+++ DATASET RECORDS +++

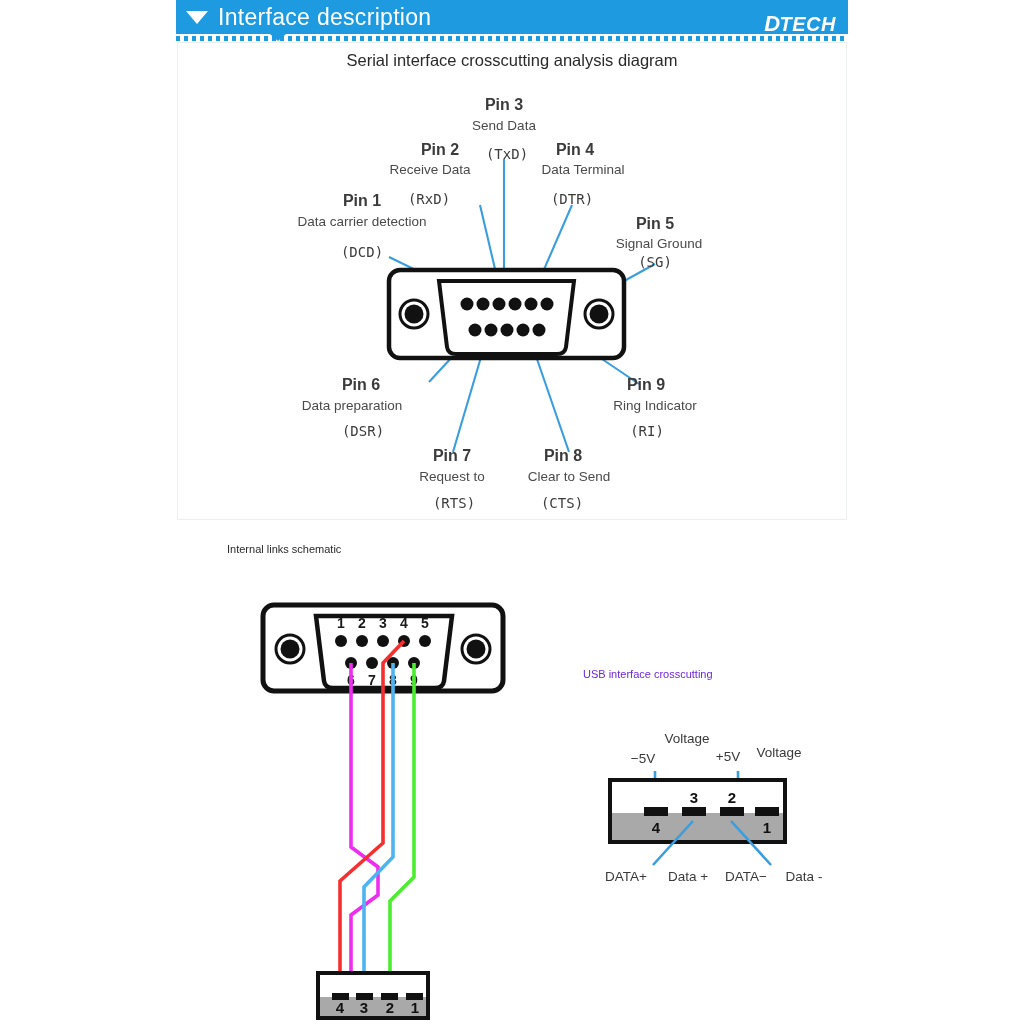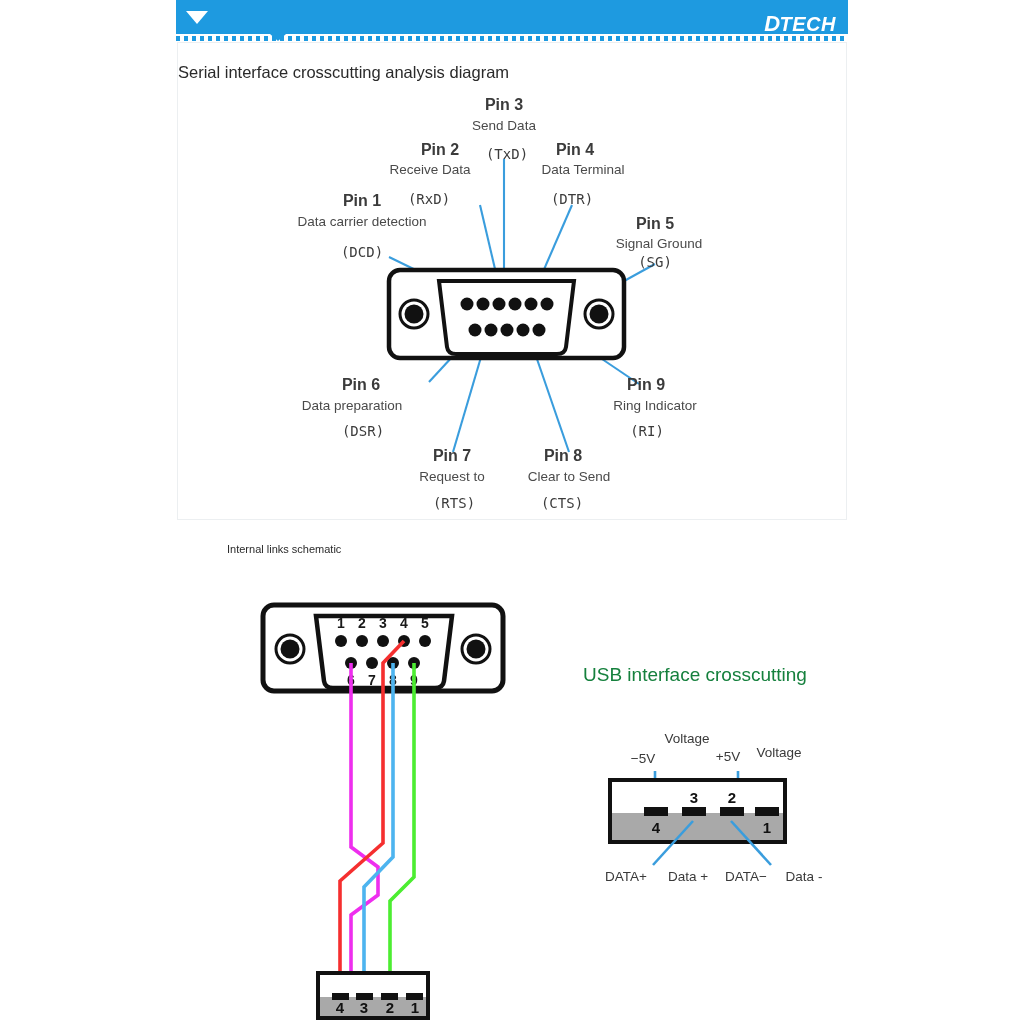"Interface description" div.header-title { html: none -> <div>Interface description</div> }
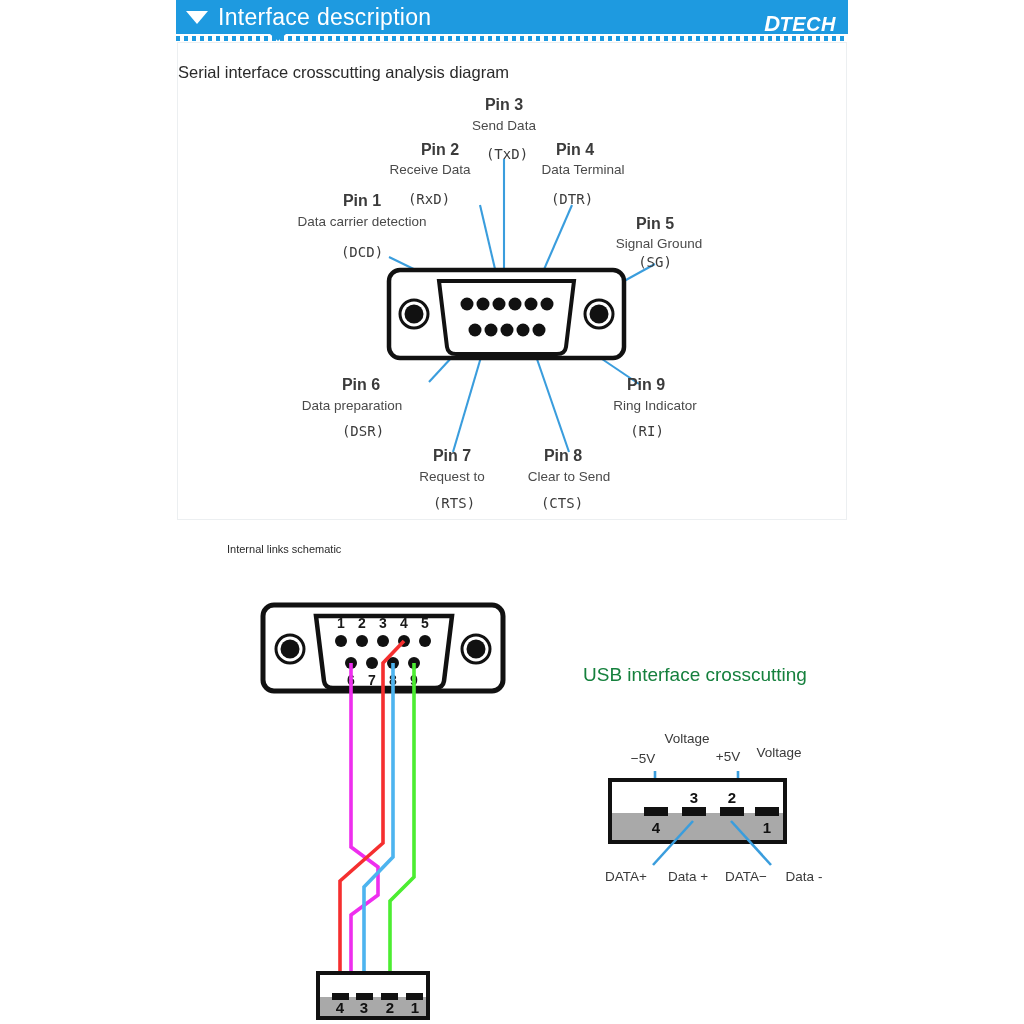"Serial interface crosscutting analysis" .panel-title { margin-top: 12px -> none; text-align: left -> center }
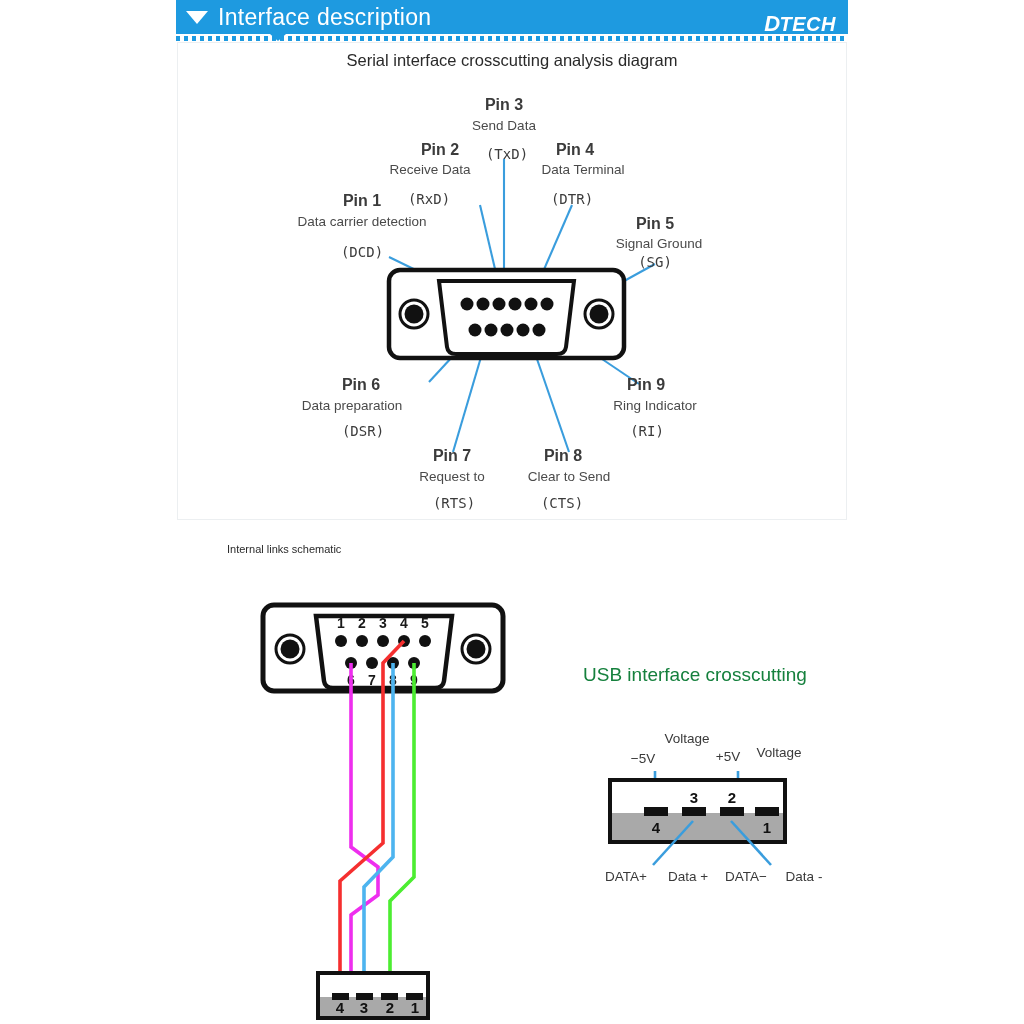"USB interface crosscutting" .usb-title { color: #15803d -> #6d28d9; font-size: 19px -> 11px }
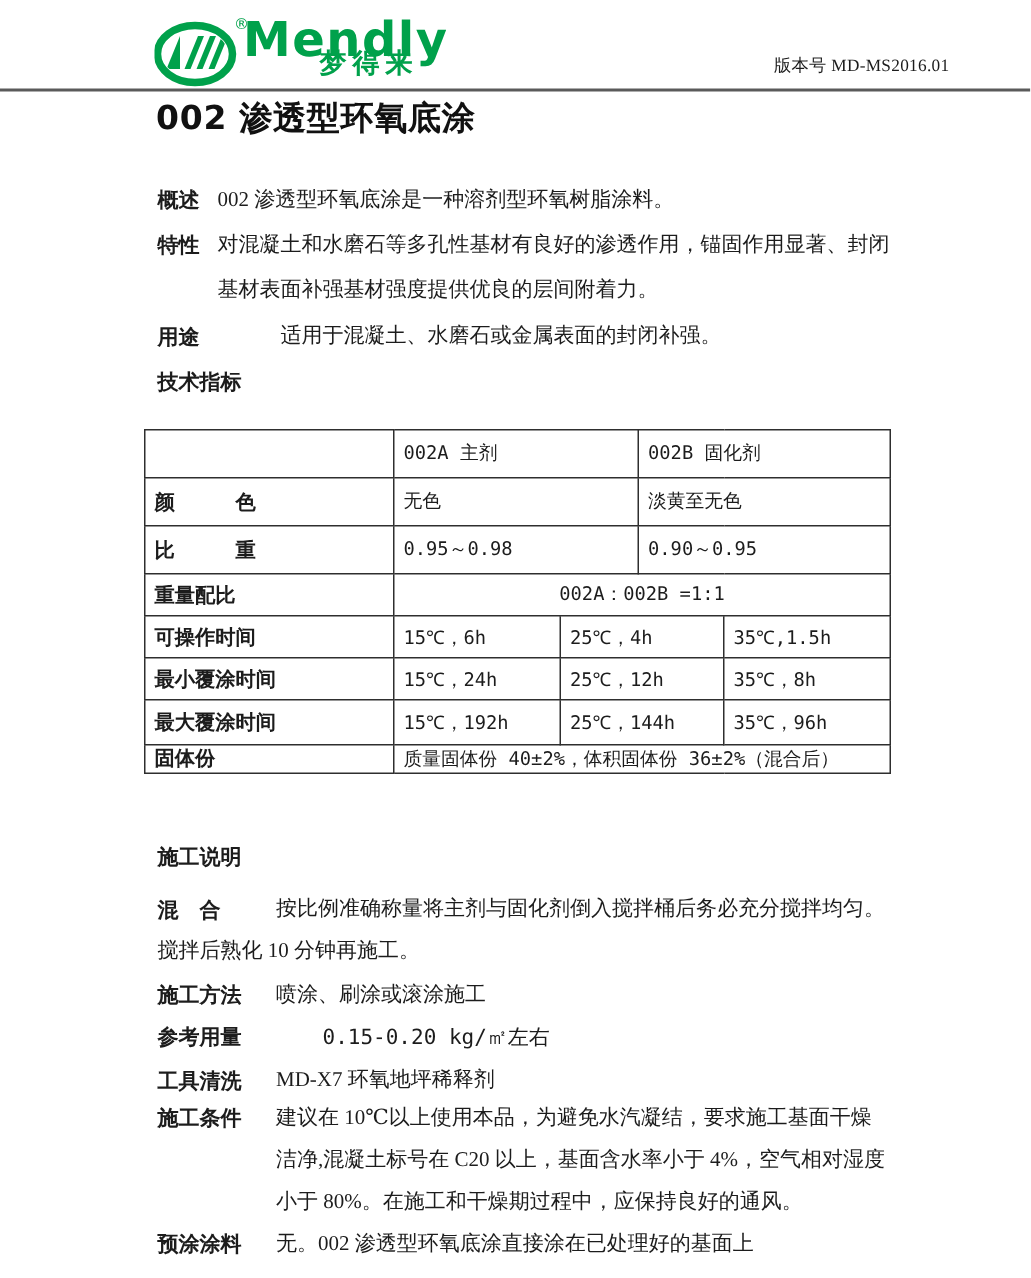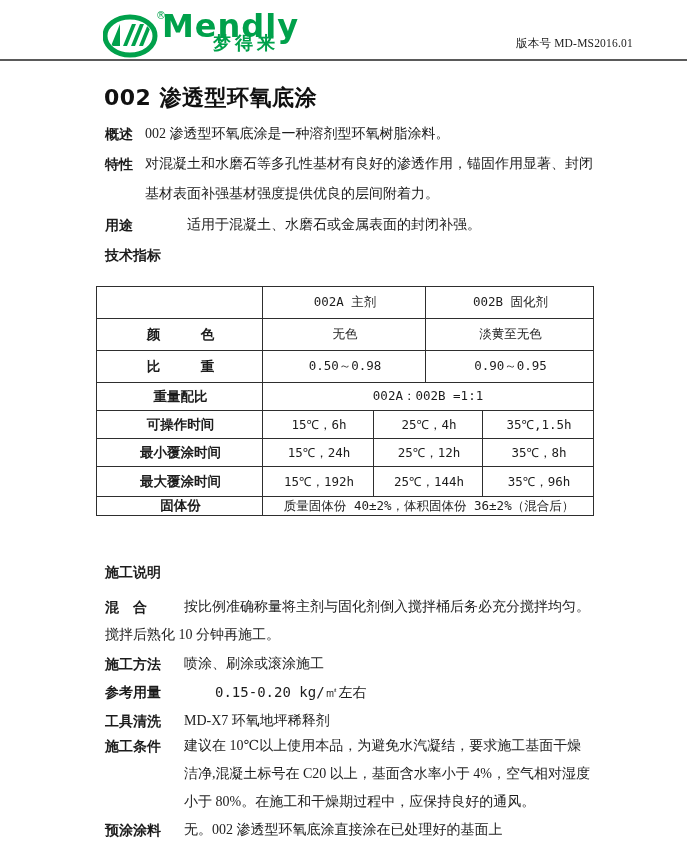"002 渗透型环氧底涂" .doc-title { margin-top: 19px -> none }
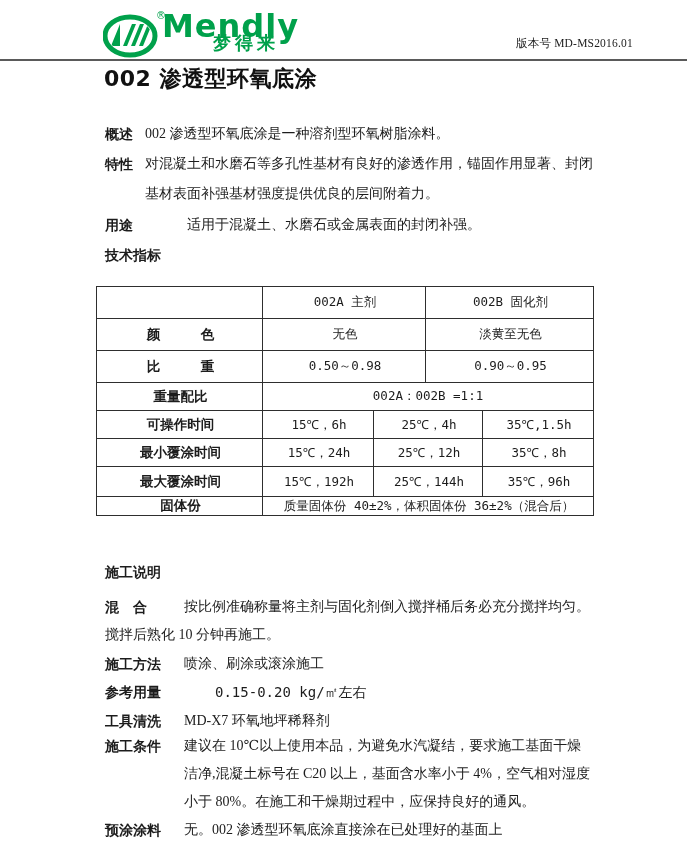"002A 主剂" table.spec td { text-align: center -> none }
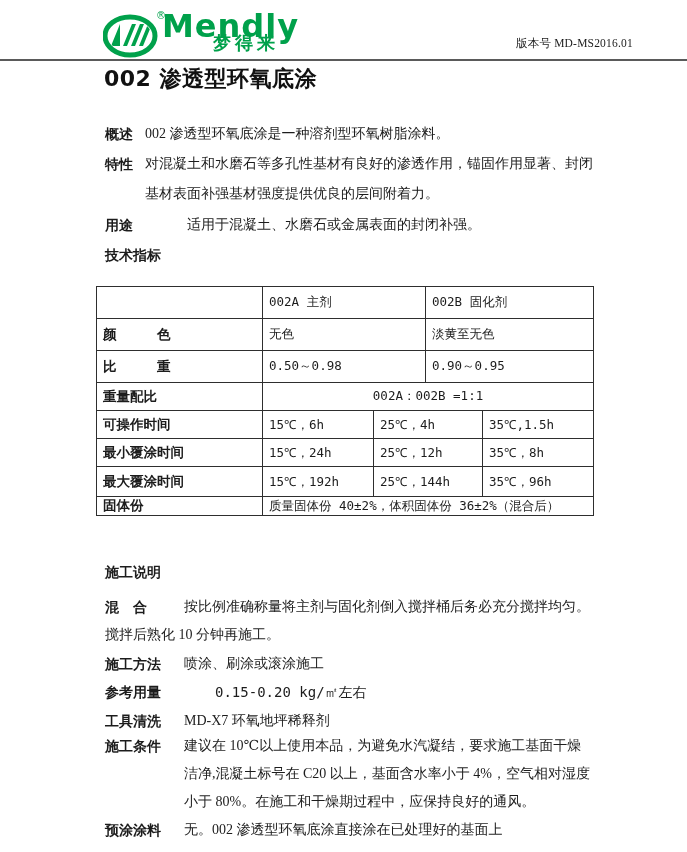"0.50～0.98" td.val { text: 0.50 -> 0.95 }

+++

● PROBLEM DESCRIPTION
In your copy, include no pictures, but set down every record exactly.

● SOLVED PROBLEM
"Interface description" div.header-title { html: none -> <div>Interface description</div> }
"Serial interface crosscutting analysis" .panel-title { margin-top: 12px -> none; text-align: left -> center }
"USB interface crosscutting" .usb-title { color: #15803d -> #6d28d9; font-size: 19px -> 11px }
"002 渗透型环氧底涂" .doc-title { margin-top: 19px -> none }
"002A 主剂" table.spec td { text-align: center -> none }
"0.50～0.98" td.val { text: 0.50 -> 0.95 }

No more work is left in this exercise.